I have wanted to do so, but have not.  I talked with Jecel many times about 
Self, but was not able to find one that worked on Windows, by the time I had to 
move on to other things.  I also had a concern about Self's compiler complexity.

 It has a decidedly
> anti-browser focus, forcing everything into direct representation exploration,

Do you mean graphics/morphs for every little concept?

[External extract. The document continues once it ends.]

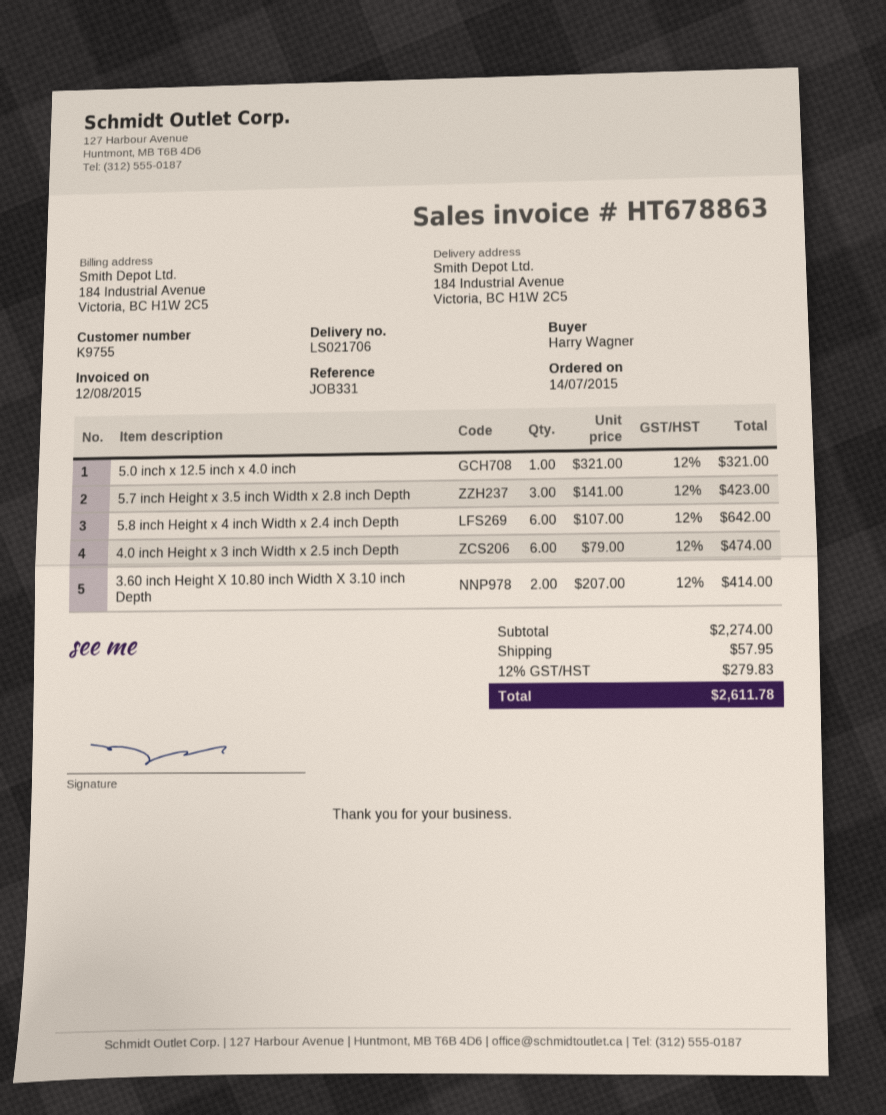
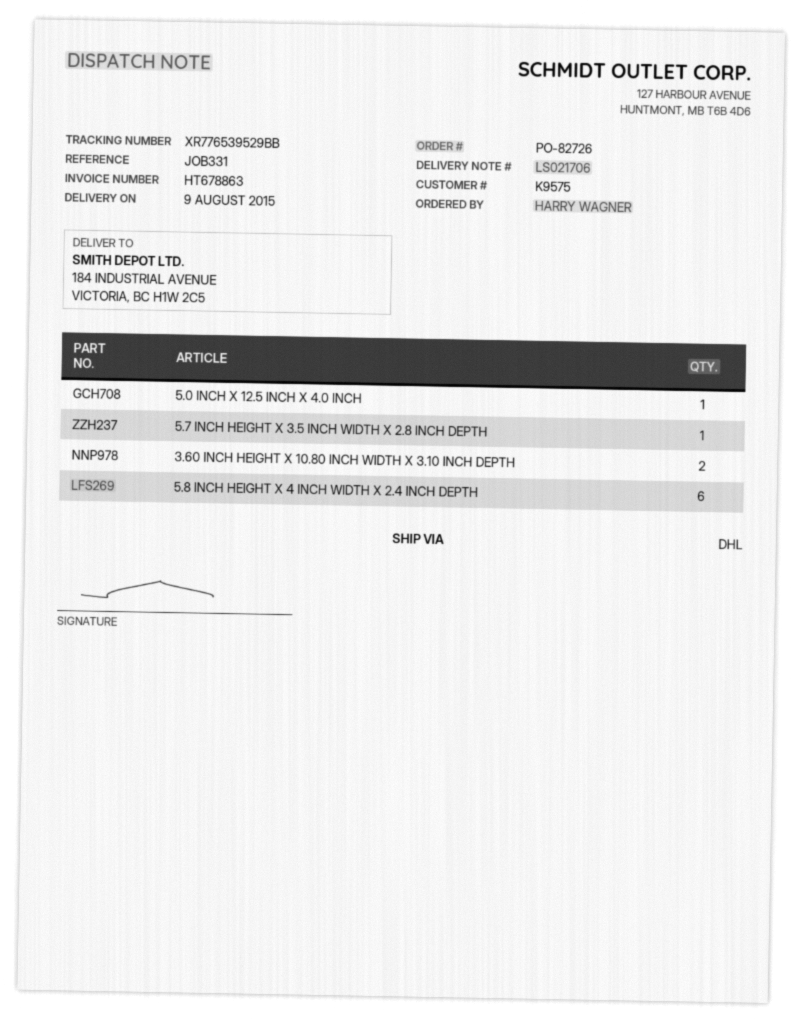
customer number: K9755 -> K9575
5.7 inch Height x 3.5 inch Width x 2.8 inch Depth: 3 -> 1
4.0 inch Height x 3 inch Width x 2.5 inch Depth: 6 -> none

> Under src/mobius/vm/platforms/windows/ there is a .sln and .vcproj but no 
> .dsp. Please see if these work for you. If not, adjust them or do what you 
> need, and send us what does work and we will incorporate them.

There is no 'windows' directory under 'platforms'.  I download slate-0.3.tgz, 
not slate-current.tar.gz, which I have just disovered contains it.


> Isn't 6.0 a really old version?

Yes, a couple steps back, as Todd and David say.  I have VS .NET 2003 but not 
the MSDN Help for it; hence, I went back to 6.0.

> You should only need MinGW (see http://www.mingw.org/ ), which is a much 
> lighter setup, if you just need the GCC support.

I'll use this if I must.  I'm going to try the .sln file now.